Le Tribunal administratif de Nantes rejette par ordonnance une requête en excès de pouvoir contre l'ajournement d'une demande de naturalisation. La juridiction estime la requête manifestement irrecevable car elle a été introduite hors délai, le recours contentieux n'ayant pas été formé dans les deux mois suivant la notification de la décision attaquée. La décision s'appuie sur les articles R. 222-1, R. 421-1 et R. 421-5 du code de justice administrative relatifs aux délais de recours et au rejet des requêtes irrecevables.
Texte intégral
Vu la procédure suivante :
Par une requête, enregistrée le 6 janvier 2026, Mme A... demande au tribunal d’annuler la décision du 29 août 2025 par laquelle le ministre de l’intérieur a ajourné à deux ans sa demande de naturalisation.
Vu les autres pièces du dossier.
Vu le code de justice administrative.
Considérant ce qui suit :
1. Aux termes de l'article R. 222-1 du code de justice administrative : « Les présidents de tribunal administratif (...) et les présidents de formation de jugement des tribunaux (...) peuvent, par ordonnance : / (…) 4º Rejeter les requêtes manifestement irrecevables, lorsque la juridiction n'est pas tenue d'inviter leur auteur à les régulariser (…) ; »

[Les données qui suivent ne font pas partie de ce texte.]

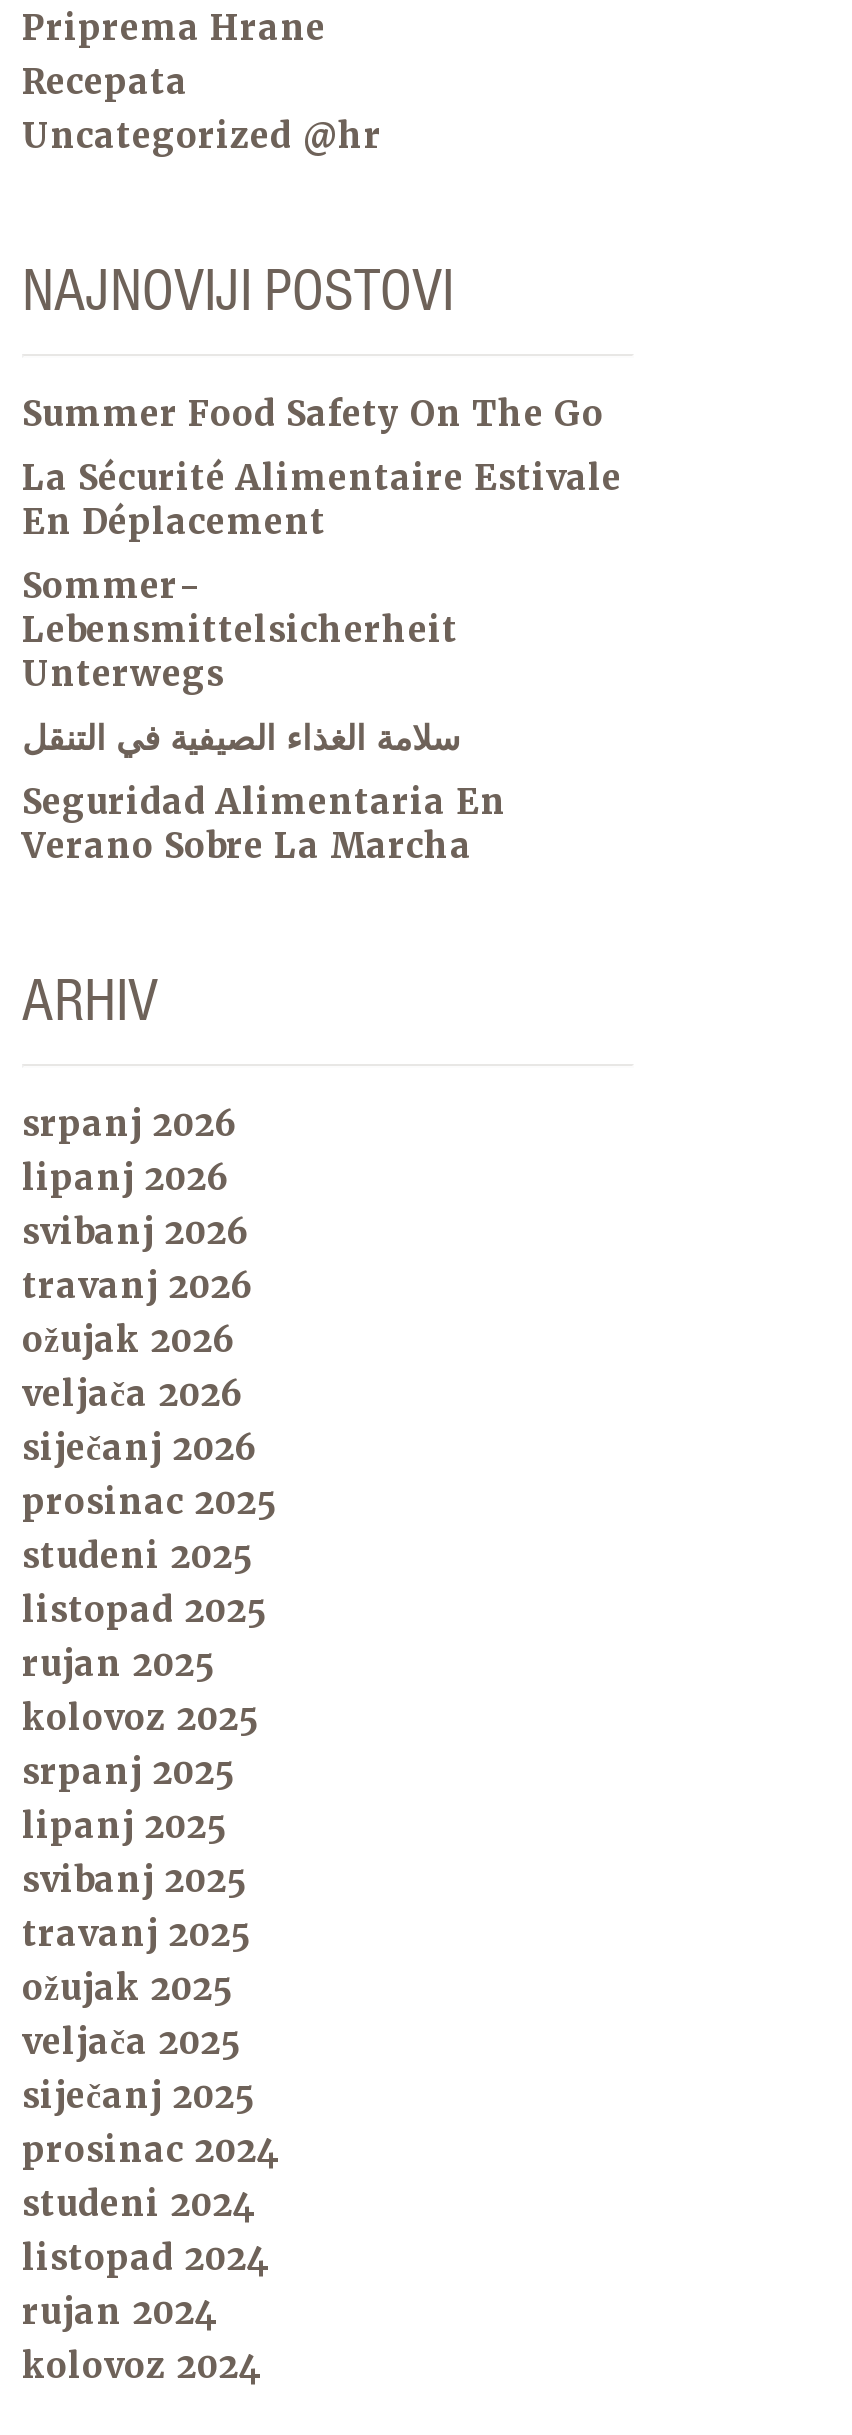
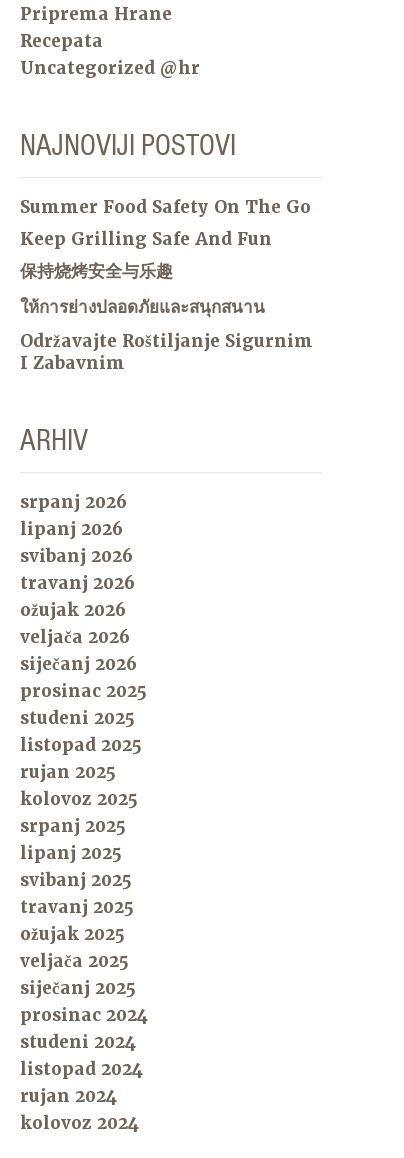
[22,456,622,544] La Sécurité Alimentaire Estivale | En Déplacement -> [20,228,272,250] Keep Grilling Safe And Fun
[22,564,458,696] Sommer- | Lebensmittelsicherheit | Unterwegs -> [20,260,173,282] 保持烧烤安全与乐趣
[22,716,460,760] سلامة الغذاء الصيفية في التنقل -> [20,296,265,318] ให้การย่างปลอดภัยและสนุกสนาน
[22,780,506,868] Seguridad Alimentaria En | Verano Sobre La Marcha -> [20,330,313,374] Održavajte Roštiljanje Sigurnim | I Zabavnim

2. Aux termes de l'article R. 421-1 du code de justice administrative : « La juridiction ne peut être saisie que par voie de recours formé contre une décision et ce, dans les deux mois à partir de la notification ou de la publication de la décision attaquée (…) ». L’article R. 421-5 du même code dispose : « Les délais de recours contre une décision administrative ne sont opposables qu’à la condition d’avoir été mentionnés, ainsi que les voies de recours, dans la notification de la décision ».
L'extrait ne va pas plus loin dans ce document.